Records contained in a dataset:
- - - - -
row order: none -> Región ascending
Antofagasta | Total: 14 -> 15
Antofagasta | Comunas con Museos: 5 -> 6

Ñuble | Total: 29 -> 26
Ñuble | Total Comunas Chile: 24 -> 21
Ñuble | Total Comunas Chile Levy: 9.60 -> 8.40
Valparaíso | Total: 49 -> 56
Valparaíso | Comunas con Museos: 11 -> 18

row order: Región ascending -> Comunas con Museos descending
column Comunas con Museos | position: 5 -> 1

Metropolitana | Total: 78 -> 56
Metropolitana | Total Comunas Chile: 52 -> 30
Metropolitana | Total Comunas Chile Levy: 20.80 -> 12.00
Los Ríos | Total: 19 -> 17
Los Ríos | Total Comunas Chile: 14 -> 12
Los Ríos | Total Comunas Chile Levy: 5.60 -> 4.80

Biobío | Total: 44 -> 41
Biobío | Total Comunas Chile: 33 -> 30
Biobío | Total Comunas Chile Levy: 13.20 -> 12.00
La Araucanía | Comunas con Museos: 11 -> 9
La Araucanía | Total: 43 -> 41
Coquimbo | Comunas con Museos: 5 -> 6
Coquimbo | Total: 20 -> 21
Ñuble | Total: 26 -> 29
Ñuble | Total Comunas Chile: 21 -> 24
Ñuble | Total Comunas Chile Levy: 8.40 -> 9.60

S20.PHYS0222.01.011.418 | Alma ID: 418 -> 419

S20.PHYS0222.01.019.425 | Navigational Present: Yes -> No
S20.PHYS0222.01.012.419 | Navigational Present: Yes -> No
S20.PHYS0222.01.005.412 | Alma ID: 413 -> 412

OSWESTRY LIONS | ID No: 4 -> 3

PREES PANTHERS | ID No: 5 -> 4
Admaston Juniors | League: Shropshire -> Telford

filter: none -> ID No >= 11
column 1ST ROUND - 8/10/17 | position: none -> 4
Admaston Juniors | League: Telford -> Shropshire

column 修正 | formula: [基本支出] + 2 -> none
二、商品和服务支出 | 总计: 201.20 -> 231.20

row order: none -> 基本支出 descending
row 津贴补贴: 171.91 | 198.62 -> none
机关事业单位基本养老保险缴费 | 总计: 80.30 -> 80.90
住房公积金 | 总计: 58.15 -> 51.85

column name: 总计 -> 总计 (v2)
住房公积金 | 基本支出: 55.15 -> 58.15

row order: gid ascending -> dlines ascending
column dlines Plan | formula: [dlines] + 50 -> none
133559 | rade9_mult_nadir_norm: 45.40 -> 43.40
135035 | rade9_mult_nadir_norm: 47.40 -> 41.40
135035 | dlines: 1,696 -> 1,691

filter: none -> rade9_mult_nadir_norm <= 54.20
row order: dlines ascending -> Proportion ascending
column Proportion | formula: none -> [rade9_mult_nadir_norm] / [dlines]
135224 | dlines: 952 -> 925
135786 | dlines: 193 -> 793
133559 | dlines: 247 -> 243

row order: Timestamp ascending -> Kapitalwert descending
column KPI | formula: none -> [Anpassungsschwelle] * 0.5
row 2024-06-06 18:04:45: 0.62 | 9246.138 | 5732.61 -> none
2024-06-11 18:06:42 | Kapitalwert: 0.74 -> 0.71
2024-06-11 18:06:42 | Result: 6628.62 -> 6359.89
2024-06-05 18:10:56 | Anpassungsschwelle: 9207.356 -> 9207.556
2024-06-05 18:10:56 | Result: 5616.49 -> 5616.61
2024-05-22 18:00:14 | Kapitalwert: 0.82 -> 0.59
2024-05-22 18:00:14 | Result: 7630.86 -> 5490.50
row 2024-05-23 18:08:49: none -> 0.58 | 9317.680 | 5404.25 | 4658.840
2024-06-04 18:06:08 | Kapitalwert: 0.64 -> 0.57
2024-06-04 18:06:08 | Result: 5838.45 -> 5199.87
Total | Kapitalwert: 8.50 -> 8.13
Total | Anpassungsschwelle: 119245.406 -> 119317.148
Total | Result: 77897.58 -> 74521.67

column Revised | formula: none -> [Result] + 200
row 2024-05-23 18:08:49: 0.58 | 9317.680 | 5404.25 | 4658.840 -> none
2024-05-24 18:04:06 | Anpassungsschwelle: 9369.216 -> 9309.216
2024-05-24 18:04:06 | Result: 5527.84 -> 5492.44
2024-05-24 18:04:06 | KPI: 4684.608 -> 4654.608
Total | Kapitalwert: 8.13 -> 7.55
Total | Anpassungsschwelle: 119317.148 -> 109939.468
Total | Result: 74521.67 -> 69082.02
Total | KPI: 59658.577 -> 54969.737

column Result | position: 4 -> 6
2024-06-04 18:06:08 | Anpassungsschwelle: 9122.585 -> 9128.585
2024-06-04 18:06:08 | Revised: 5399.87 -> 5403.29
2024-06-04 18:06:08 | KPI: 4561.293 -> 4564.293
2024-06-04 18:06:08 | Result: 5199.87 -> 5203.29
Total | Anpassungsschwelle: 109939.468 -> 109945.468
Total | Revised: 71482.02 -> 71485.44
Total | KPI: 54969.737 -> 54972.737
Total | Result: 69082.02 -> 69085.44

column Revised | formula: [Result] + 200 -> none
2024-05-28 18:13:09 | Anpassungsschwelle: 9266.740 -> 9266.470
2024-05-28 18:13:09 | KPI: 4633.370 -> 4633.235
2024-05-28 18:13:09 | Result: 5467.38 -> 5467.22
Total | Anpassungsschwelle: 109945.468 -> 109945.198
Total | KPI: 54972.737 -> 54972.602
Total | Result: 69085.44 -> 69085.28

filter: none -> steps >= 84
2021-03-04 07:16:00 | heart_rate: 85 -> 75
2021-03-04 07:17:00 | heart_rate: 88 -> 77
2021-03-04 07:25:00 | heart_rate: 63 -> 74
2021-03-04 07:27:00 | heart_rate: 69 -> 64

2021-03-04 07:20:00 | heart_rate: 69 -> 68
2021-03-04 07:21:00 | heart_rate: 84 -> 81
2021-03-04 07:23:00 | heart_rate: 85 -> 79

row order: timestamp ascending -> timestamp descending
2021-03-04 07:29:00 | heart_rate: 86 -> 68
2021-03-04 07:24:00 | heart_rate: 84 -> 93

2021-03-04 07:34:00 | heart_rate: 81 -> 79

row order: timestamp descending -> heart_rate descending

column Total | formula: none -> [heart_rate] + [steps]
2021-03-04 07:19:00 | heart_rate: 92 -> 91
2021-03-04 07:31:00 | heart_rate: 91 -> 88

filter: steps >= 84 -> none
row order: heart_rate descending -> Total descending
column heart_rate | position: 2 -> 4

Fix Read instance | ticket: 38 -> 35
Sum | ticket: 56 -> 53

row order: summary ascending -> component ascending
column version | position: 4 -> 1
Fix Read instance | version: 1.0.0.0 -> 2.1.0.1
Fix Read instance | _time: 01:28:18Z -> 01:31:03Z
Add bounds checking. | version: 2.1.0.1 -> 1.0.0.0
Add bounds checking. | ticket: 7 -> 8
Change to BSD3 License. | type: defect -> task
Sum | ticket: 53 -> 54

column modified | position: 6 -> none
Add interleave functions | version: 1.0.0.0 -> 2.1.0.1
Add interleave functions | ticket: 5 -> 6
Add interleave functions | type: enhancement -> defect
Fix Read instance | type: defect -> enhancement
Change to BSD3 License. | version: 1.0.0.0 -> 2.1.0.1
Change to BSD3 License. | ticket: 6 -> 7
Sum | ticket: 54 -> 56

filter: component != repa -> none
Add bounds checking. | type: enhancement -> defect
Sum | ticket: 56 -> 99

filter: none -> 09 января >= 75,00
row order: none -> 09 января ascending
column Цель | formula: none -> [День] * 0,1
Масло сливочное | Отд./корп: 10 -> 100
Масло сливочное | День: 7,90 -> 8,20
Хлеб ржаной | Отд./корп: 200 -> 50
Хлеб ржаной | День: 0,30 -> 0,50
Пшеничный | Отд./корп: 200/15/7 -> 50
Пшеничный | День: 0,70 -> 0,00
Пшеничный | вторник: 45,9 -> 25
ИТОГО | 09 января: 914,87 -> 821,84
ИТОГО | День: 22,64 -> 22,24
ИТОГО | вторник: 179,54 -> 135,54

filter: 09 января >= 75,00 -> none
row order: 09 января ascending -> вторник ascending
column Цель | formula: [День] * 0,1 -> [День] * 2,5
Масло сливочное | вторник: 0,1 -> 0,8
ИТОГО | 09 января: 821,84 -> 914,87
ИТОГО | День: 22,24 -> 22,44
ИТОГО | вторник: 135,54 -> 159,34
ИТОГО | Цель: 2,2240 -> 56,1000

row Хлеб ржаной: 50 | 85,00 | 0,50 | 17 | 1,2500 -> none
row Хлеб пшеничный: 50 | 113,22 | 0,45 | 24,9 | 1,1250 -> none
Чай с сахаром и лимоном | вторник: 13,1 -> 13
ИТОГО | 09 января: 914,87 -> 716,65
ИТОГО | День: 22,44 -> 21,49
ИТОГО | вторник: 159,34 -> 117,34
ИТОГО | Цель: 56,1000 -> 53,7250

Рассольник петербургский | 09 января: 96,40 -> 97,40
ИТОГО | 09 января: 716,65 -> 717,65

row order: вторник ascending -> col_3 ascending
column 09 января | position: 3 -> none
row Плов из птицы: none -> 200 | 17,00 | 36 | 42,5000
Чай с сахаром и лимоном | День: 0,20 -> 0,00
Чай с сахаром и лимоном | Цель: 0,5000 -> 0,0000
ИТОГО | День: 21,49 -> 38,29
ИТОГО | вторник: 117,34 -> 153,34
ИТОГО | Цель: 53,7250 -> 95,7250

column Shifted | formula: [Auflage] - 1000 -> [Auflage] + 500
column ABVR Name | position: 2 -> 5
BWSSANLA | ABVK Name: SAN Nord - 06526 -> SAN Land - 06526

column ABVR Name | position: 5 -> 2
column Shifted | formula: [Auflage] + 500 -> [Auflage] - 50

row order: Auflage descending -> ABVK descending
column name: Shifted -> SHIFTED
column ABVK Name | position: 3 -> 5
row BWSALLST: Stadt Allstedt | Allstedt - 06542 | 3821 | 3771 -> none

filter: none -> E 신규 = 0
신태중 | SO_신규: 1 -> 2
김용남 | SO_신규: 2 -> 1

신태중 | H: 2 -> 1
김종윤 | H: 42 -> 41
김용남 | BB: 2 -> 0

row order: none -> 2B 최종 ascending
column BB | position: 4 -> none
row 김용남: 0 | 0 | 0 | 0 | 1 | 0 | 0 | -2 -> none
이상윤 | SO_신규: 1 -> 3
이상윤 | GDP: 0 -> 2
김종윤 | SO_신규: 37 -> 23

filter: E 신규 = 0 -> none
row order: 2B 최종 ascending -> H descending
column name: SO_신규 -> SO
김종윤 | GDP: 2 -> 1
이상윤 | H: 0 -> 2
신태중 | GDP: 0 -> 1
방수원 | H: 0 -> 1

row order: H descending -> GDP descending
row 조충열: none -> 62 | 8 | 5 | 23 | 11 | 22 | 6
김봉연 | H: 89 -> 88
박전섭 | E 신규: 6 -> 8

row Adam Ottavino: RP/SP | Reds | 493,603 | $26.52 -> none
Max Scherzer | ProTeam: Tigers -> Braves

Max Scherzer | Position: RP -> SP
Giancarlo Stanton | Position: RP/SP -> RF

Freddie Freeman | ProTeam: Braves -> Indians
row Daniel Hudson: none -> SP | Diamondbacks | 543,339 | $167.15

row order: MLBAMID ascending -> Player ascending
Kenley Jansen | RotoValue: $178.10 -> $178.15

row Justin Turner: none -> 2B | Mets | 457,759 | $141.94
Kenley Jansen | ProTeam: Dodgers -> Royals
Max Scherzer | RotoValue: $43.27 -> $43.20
- - - - -
# REQUIREMENT
All lines from the one containing "김종윤 | H: 42 -> 41" through the end of the data, and no others, are to be given again word for word.

# RESULT OF THIS EXERCISE
김종윤 | H: 42 -> 41
김용남 | BB: 2 -> 0

row order: none -> 2B 최종 ascending
column BB | position: 4 -> none
row 김용남: 0 | 0 | 0 | 0 | 1 | 0 | 0 | -2 -> none
이상윤 | SO_신규: 1 -> 3
이상윤 | GDP: 0 -> 2
김종윤 | SO_신규: 37 -> 23

filter: E 신규 = 0 -> none
row order: 2B 최종 ascending -> H descending
column name: SO_신규 -> SO
김종윤 | GDP: 2 -> 1
이상윤 | H: 0 -> 2
신태중 | GDP: 0 -> 1
방수원 | H: 0 -> 1

row order: H descending -> GDP descending
row 조충열: none -> 62 | 8 | 5 | 23 | 11 | 22 | 6
김봉연 | H: 89 -> 88
박전섭 | E 신규: 6 -> 8

row Adam Ottavino: RP/SP | Reds | 493,603 | $26.52 -> none
Max Scherzer | ProTeam: Tigers -> Braves

Max Scherzer | Position: RP -> SP
Giancarlo Stanton | Position: RP/SP -> RF

Freddie Freeman | ProTeam: Braves -> Indians
row Daniel Hudson: none -> SP | Diamondbacks | 543,339 | $167.15

row order: MLBAMID ascending -> Player ascending
Kenley Jansen | RotoValue: $178.10 -> $178.15

row Justin Turner: none -> 2B | Mets | 457,759 | $141.94
Kenley Jansen | ProTeam: Dodgers -> Royals
Max Scherzer | RotoValue: $43.27 -> $43.20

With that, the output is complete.